Le Grand Genève correspond à la réalité, notre réalité à tous. Il est le territoire dans lequel chacune et chacun réside, travaille, apprend, consomme, rencontre ses proches et pratique ses loisirs. Le Grand Genève est notre espace de vie. Il existe depuis longtemps. Il était temps de lui donner un nom.

Mais c'est aussi un environnement qui est en évolution dans lequel les individus circulent de plus en plus. Nous devons aménager notre région pour pouvoir répondre aux défis liés à cette transformation.

La vision du Grand Genève doit être politique avant d'être économique

A l’image de la construction économique européenne, les défis du Grand Genève sont multiples. Nous ne devons cependant pas oublier qu’un territoire est composé d’abord d’individus qui vivent ensemble. Nous avons 184 nationalités différentes et vivons sur deux pays et deux cantons. Il faut mobiliser cette force humaine en créant une identité culturelle régionale forte. Notre économie sera le reflet de notre dynamisme et de notre soif de progrès. Elle profitera de cette identité forte composée d'une fierté et d'un sentiment d'appartenance qui nous font certainement défaut aujourd'hui.

Le Grand Genève doit se doter d'instances participatives qui assurent une représentativité de tous, quels que soient le lieu de résidence ou la nationalité. En respectant le principe d' « une femme, une voix, un homme, une voix », nous pourrons enfin faire valoir les liens étroits que nous avons tissé et garantir un respect mutuel. Nous devons être le contre-exemple d'une union économique froide qui se fiche des réalités humaines. Dans une Europe qui subit l'assaut d'idées xénophobes, une identité territoriale basée des valeurs d'ouverture et d’intégration des citoyens nous donnera les moyens de résister et de montrer l'exemple.

Une région plus homogène, mieux gérée

Le Grand Genève est la nouvelle échelle dans laquelle il nous faut travailler sur les défis que sont la sécurité, l’environnement, la mobilité et le travail. Si seuls les humains perçoivent les frontières, nos défis, quant à eux, nous sont communs des deux côtés du pointillé artificiel des Etats.

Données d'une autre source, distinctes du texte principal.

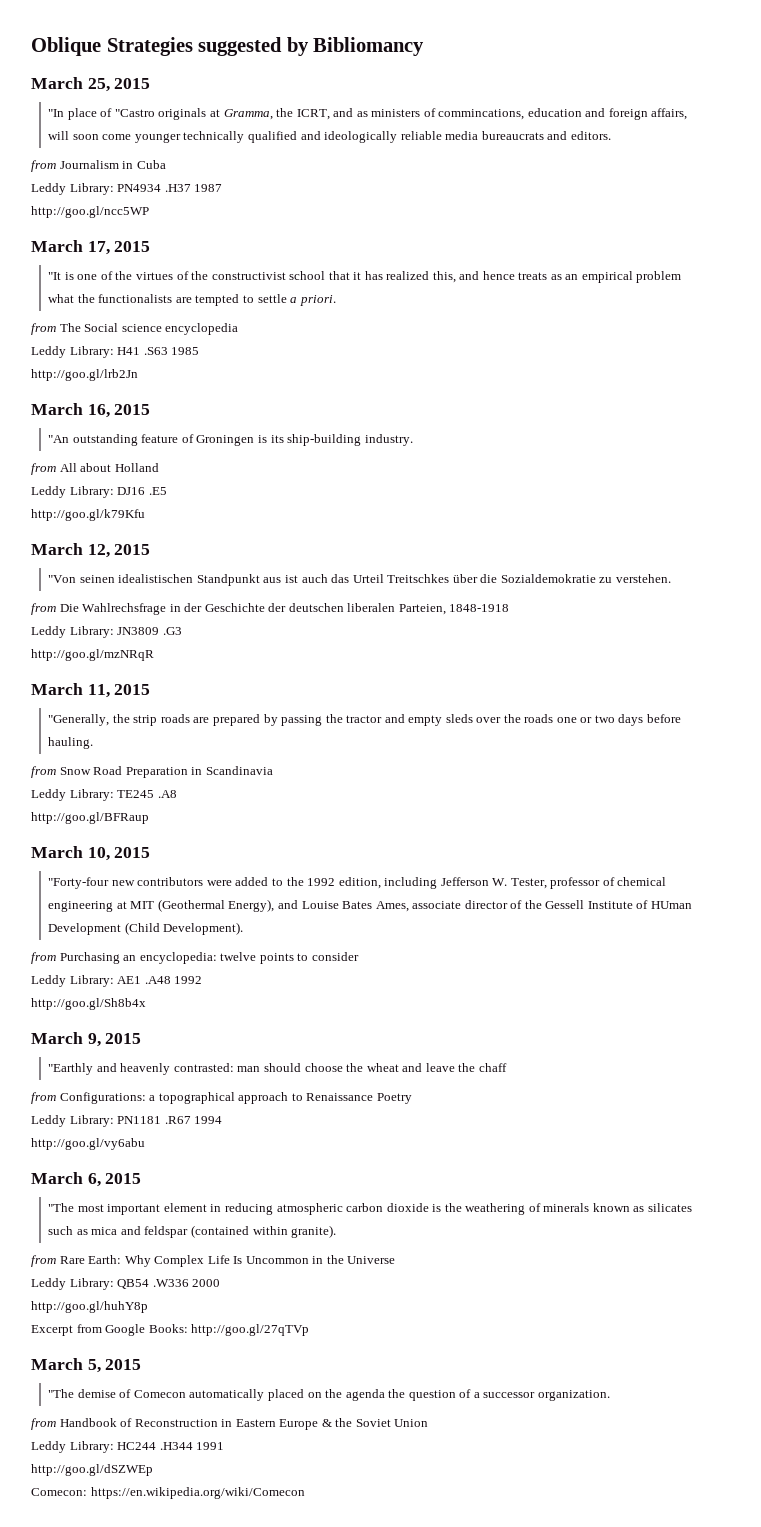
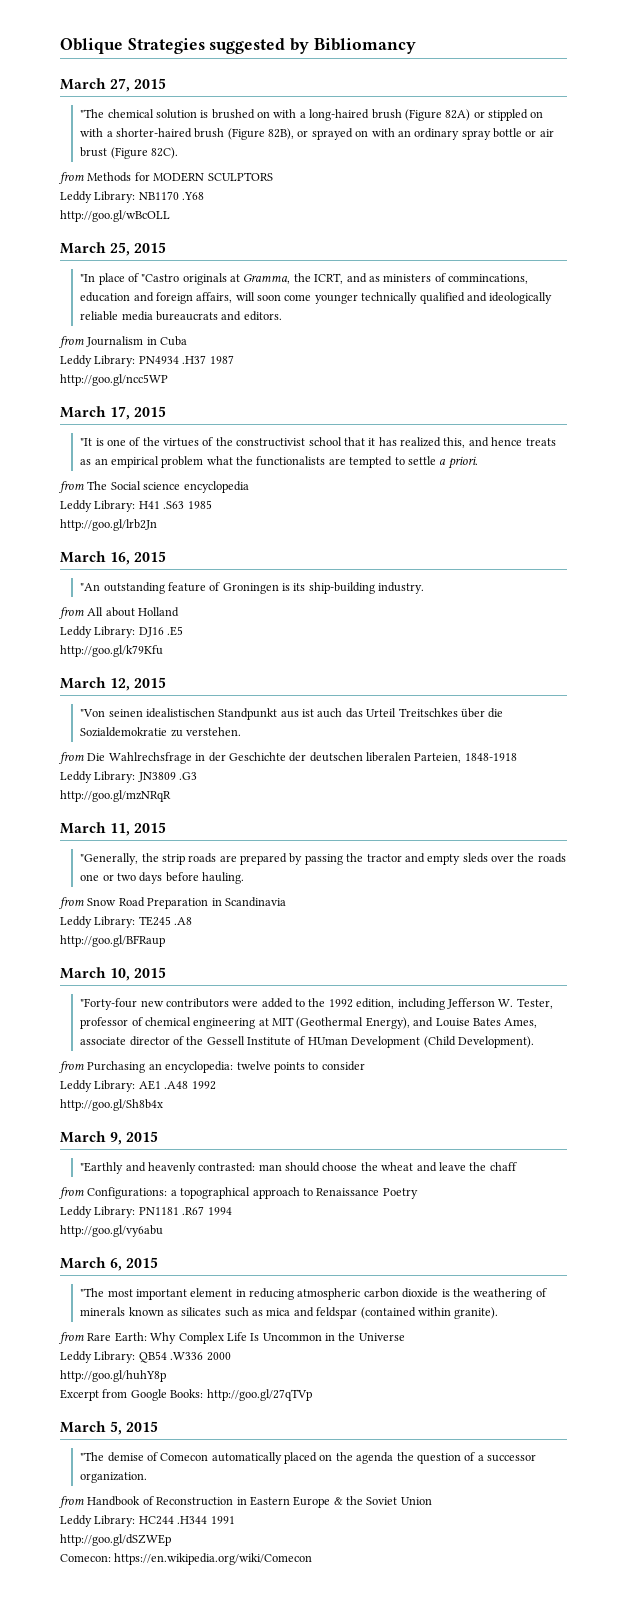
+ March 27, 2015
+ "The chemical solution is brushed on with a long-haired brush (Figure 82A) or stippled on with a shorter-haired brush (Figure 82B), or sprayed on with an ordinary spray bottle or air brust (Figure 82C).
+ from Methods for MODERN SCULPTORS
+ Leddy Library: NB1170 .Y68
+ http://goo.gl/wBcOLL

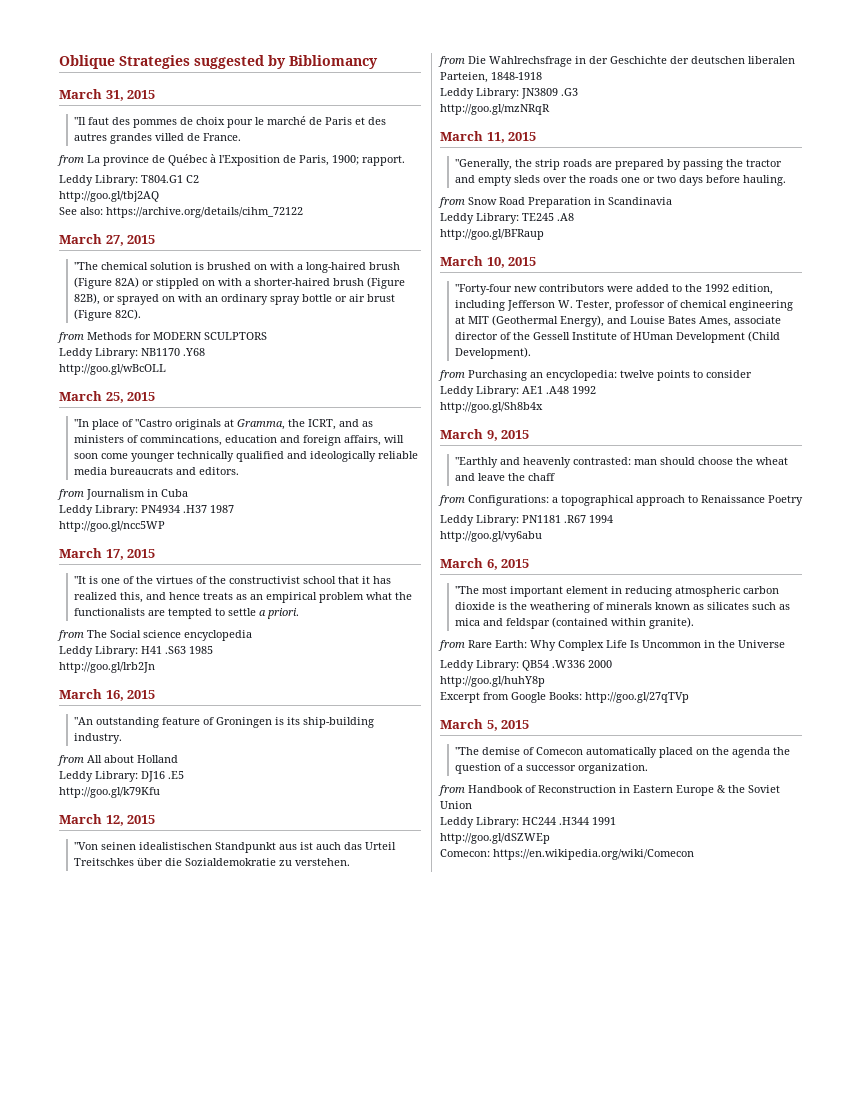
+ March 31, 2015
+ "Il faut des pommes de choix pour le marché de Paris et des autres grandes villed de France.
+ from La province de Québec à l'Exposition de Paris, 1900; rapport.
+ Leddy Library: T804.G1 C2
+ http://goo.gl/tbj2AQ
+ See also: https://archive.org/details/cihm_72122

Le CEVA sera immanquablement un grand pas vers l’établissement de cette identité, mais nous devons aller plus loin. Nos entreprises pourront se développer librement dans une région ouverte. Nos communes partageront équitablement les coûts et les bénéfices du développement de la région. Nos enfants seront libres de résider et travailler dans toute la région, ils communiqueront sans changer d’opérateur téléphonique, et peut-être que leurs voitures auront les mêmes plaques d'immatriculation. Demain, ces frontières ne seront plus source de frustration ou de division. Nous réussirons à les dépasser et à connecter le Grand Genève.

Commentaires

L'identité, à mon avis, est culturelle, et pas spécialement économique ou politique. Les raccords mécaniques ou techniques entre les citoyens sont peut-être le fruit de l'identité, d'un sentiment d'identité, mais on ne peut pas dire, je crois, qu'en soi ils la créent. Rousseau disait que les républiques devaient être constituées d'une ville et de son environnement et il est clair que le territoire naturel et économique de Genève dépasse les frontières du canton, et même celles qui existent entre la France et la Suisse. Mais les symboles traditionnels locaux sont justement ceux qui justifient cette frontière: Jean Calvin et François de Sales, pour faire court. Voltaire et Rousseau sont certainement plus porteurs d'esprit d'unité. Ou, à l'inverse, "La Pêche miraculeuse" de Konrad Witz, qui a été peinte avant la création d'une frontière. Or, cet esprit a été restauré par les écrivains suisses du vingtième siècle, qui n'ont cessé de vouloir créer des ponts avec la France voisine: Guy de Pourtalès, par exemple, ou Cingria, ou Ramuz, ou Denis de Rougemont. C'est cela, l'identité commune.